El documental NAZA todavía no se estrena en Israel, pero ya desató una fuerte ofensiva política contra sus creadores. El Gobierno de Benjamín Netanyahu cuestionó públicamente a los directores israelíes Yuval Abraham y Rachel Szor, mientras el ministro de Cultura, Miki Zohar, inició gestiones para revisar la posibilidad de retirarles la nacionalidad.
La controversia escaló después del estreno y premiación de la película en el Festival de Venecia, donde recibió una ovación de 25 minutos. El documental aborda los sistemas que utiliza el Ejército israelí para bombardear Gaza y recoge testimonios anónimos de 24 agentes de inteligencia y soldados que participaron en la ofensiva.
Zohar acusó a Abraham y Szor de “odiarse a sí mismos” y de “dañar a Israel” para “recibir aplausos de antisemitas en todo el mundo”. Posteriormente, el ministro contactó al Ministerio del Interior para revisar la eventual pérdida de su nacionalidad y los acusó de “colaborar con el enemigo en tiempos de guerra”.
“La libertad de expresión no es una licencia para traicionar el país”, sostuvo el secretario de Estado.
El primer ministro Benjamín Netanyahu también cuestionó duramente la producción. “Estamos luchando contra la incitación al antisemitismo en todo el mundo, pero cuando viene de dentro de nosotros mismos, es intolerable”, afirmó.
La eventual revocación de la nacionalidad requiere un proceso legal y la participación del ministro de Justicia. El Consejo de Cine de Israel, en tanto, aseguró que NAZA “cruza una línea roja” y anunció una revisión de los criterios para entregar apoyo estatal a producciones cinematográficas. El documental, sin embargo, no recibió financiamiento público israelí y contó con la producción del diario británico The Guardian.
¿Qué muestra NAZA?
El nombre de la película proviene de un acrónimo que, según el documental, utiliza la inteligencia israelí para indicar cuántos civiles prevén que mueran en un ataque, cifra asociada a lo que habitualmente se denomina “daños colaterales”.
Los 24 agentes de inteligencia y soldados que entregaron su testimonio bajo anonimato describen las herramientas utilizadas durante los bombardeos sobre Gaza, algunas impulsadas por inteligencia artificial.
“Algunos bombardeos mataron a 20, 30, o incluso a 300 personas”, relata uno de los entrevistados. El mismo soldado asegura que recuerda un ataque cuya estimación previa contemplaba 500 víctimas mortales.
Abraham y Szor defendieron su trabajo y aseguraron que consideran una responsabilidad como israelíes “exponer los crímenes de Estado que se están cometiendo sistemáticamente”. Frente a las críticas de autoridades, agregaron: “No solo no niegan los crímenes y las atrocidades, sino que las justifican y aplauden”.
El Ejército israelí también entró en la polémica.
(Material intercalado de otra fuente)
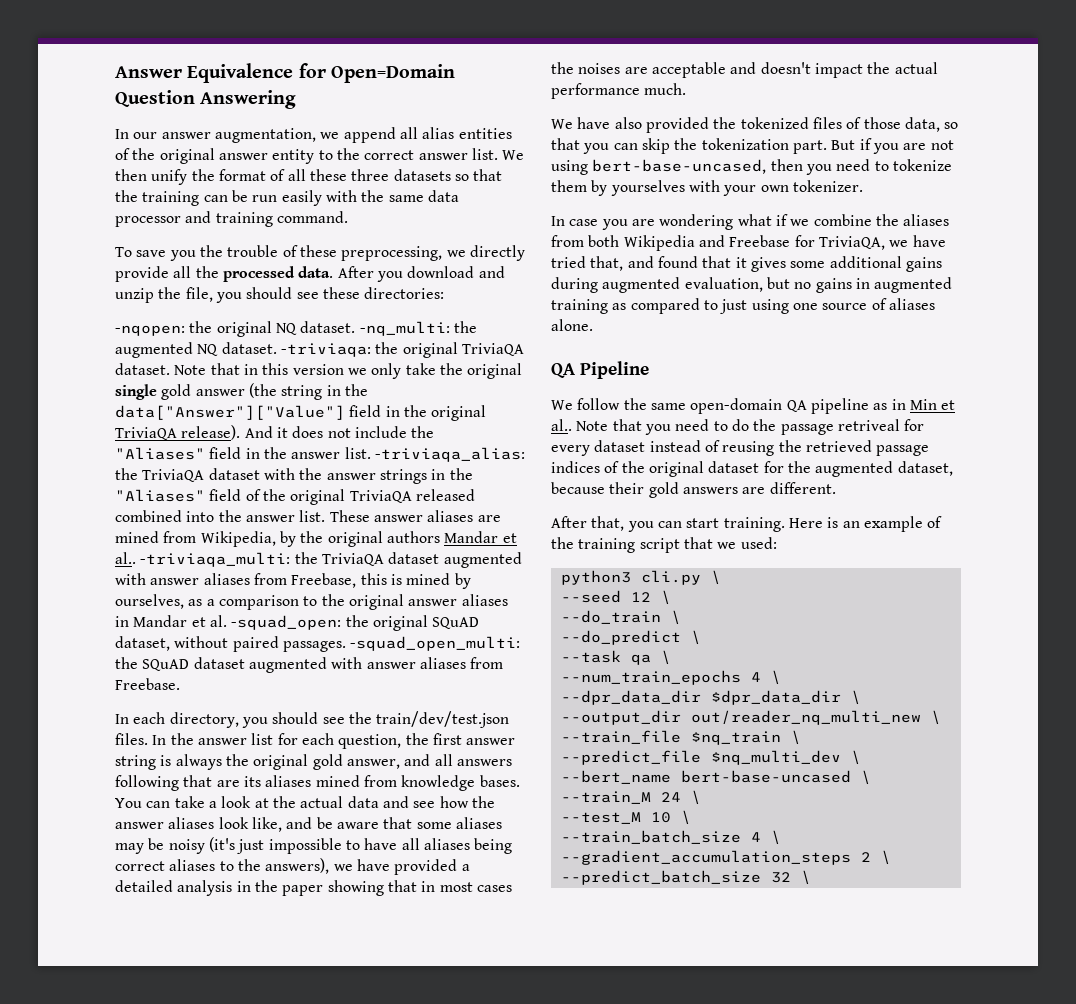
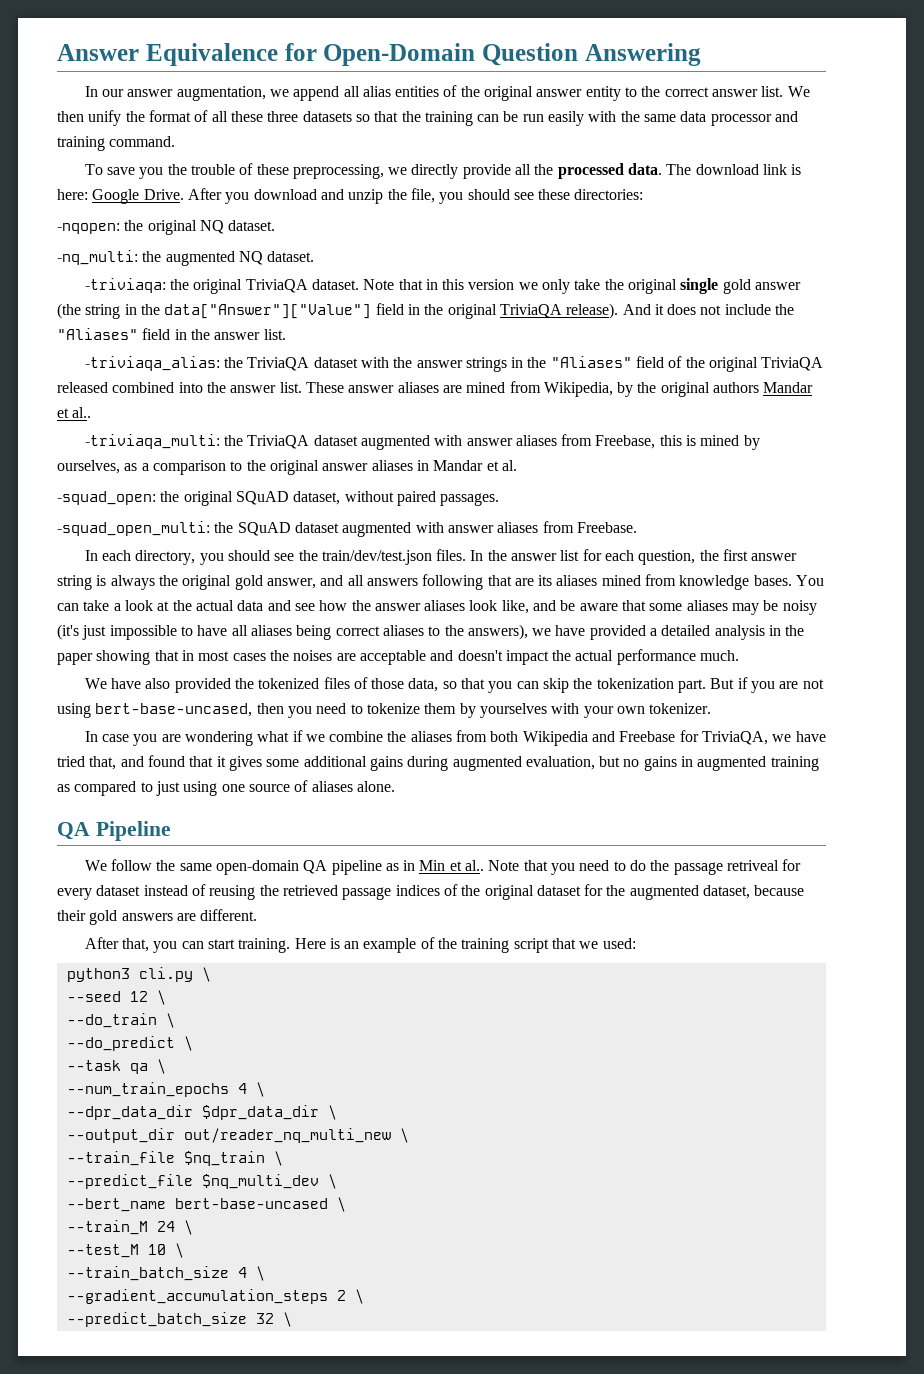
- Answer Equivalence for Open=Domain Question Answering
+ Answer Equivalence for Open-Domain Question Answering
+ The download link is here: Google Drive.
- -nqopen: the original NQ dataset. -nq_multi: the augmented NQ dataset. -triviaqa: the original TriviaQA dataset.
+ -nqopen: the original NQ dataset.
+ -nq_multi: the augmented NQ dataset.
+ -triviaqa: the original TriviaQA dataset.
- And it does not include the "Aliases" field in the answer list. -triviaqa_alias: the TriviaQA dataset with the answer strings in the "Aliases" field of the original TriviaQA released combined into the answer list.
+ And it does not include the "Aliases" field in the answer list.
+ -triviaqa_alias: the TriviaQA dataset with the answer strings in the "Aliases" field of the original TriviaQA released combined into the answer list.
- These answer aliases are mined from Wikipedia, by the original authors Mandar et al.. -triviaqa_multi: the TriviaQA dataset augmented with answer aliases from Freebase, this is mined by ourselves, as a comparison to the original answer aliases in Mandar et al. -squad_open: the original SQuAD dataset, without paired passages. -squad_open_multi: the SQuAD dataset augmented with answer aliases from Freebase.
+ These answer aliases are mined from Wikipedia, by the original authors Mandar et al..
+ -triviaqa_multi: the TriviaQA dataset augmented with answer aliases from Freebase, this is mined by ourselves, as a comparison to the original answer aliases in Mandar et al.
+ -squad_open: the original SQuAD dataset, without paired passages.
+ -squad_open_multi: the SQuAD dataset augmented with answer aliases from Freebase.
Su jefe del Estado Mayor, Eyal Zamir, calificó la producción como “un ataque a Israel” y ordenó evaluar posibles acciones legales, pese a no haber visto la película completa.
El portavoz militar Effie Defrin sostuvo que el tráiler contiene “falsedades y distorsiones” e invitó a los realizadores a entregar el documental completo al Ejército para “abordar cada una de las afirmaciones de manera sustantiva”.
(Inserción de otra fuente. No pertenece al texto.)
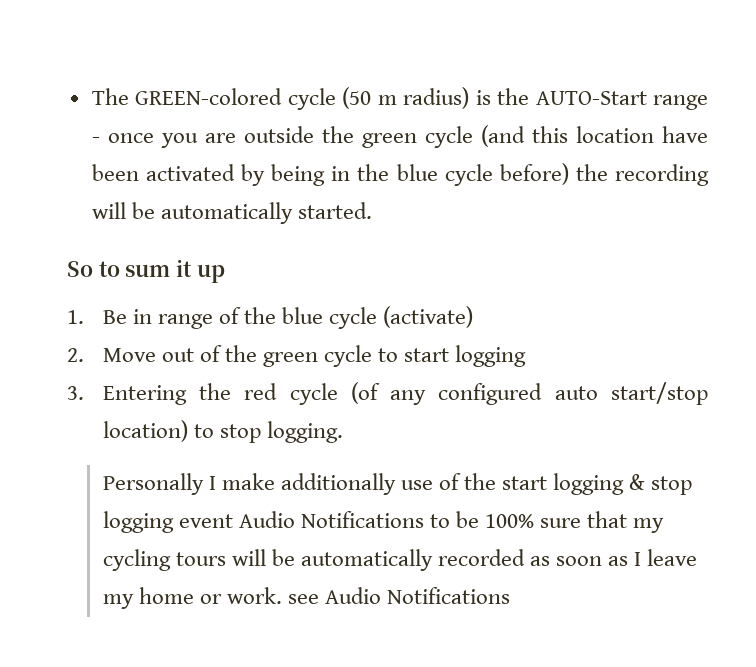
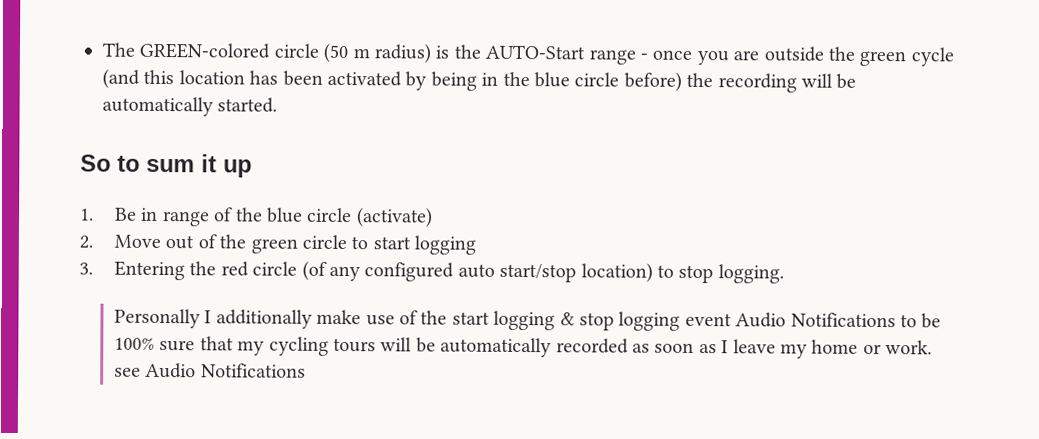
- The GREEN-colored cycle (50 m radius) is the AUTO-Start range - once you are outside the green cycle (and this location have been activated by being in the blue cycle before) the recording will be automatically started.
+ The GREEN-colored circle (50 m radius) is the AUTO-Start range - once you are outside the green cycle (and this location has been activated by being in the blue circle before) the recording will be automatically started.
- 1. Be in range of the blue cycle (activate)
+ 1. Be in range of the blue circle (activate)
- 2. Move out of the green cycle to start logging
+ 2. Move out of the green circle to start logging
- 3. Entering the red cycle (of any configured auto start/stop location) to stop logging.
+ 3. Entering the red circle (of any configured auto start/stop location) to stop logging.
- Personally I make additionally use of the start logging & stop logging event Audio Notifications to be 100% sure that my cycling tours will be automatically recorded as soon as I leave my home or work. see Audio Notifications
+ Personally I additionally make use of the start logging & stop logging event Audio Notifications to be 100% sure that my cycling tours will be automatically recorded as soon as I leave my home or work. see Audio Notifications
Cineastas israelíes defienden a directores de NAZA ante amenazas de quitar nacionalidad
En medio de las acusaciones, más de 200 cineastas israelíes firmaron una carta en solidaridad con Yuval Abraham y Rachel Szor, alertando sobre las consecuencias que podría generar la ofensiva pública, como quitar su nacionalidad, contra ambos, recogió El País.
“En los últimos días hemos sido testigos de una campaña sin precedentes de incitación y hostigamiento contra los creadores de la película, y la distancia entre esto y la incitación a la violencia y la amenaza física a sus vidas se está reduciendo”, señala el escrito firmado, entre otros, por Ari Folman, Shlomi Elkabetz, Ran Tal y Michal Aviad.
Los firmantes reconocen que tampoco han visto NAZA, pero cuestionan precisamente que distintas figuras públicas hayan condenado su contenido antes de acceder a la obra completa.
“La crítica de películas y obras de arte en general es una herramienta legítima de expresión en una sociedad que aspira a ser sana y funcional, pero el discurso incendiario y violento contra los creadores de la película, que se atrevieron a expresar su opinión, debería preocuparnos a todos, independientemente de nuestras posturas”, plantearon.
Finalmente, los realizadores llamaron a quienes defienden la libertad de expresión y creación a respaldar públicamente a Abraham y Szor.
“El papel central del arte y el periodismo es servir de espejo a la sociedad en la que existen, generar debate y discusión sin prejuicios, incluso cuando la realidad es difícil”, concluyeron.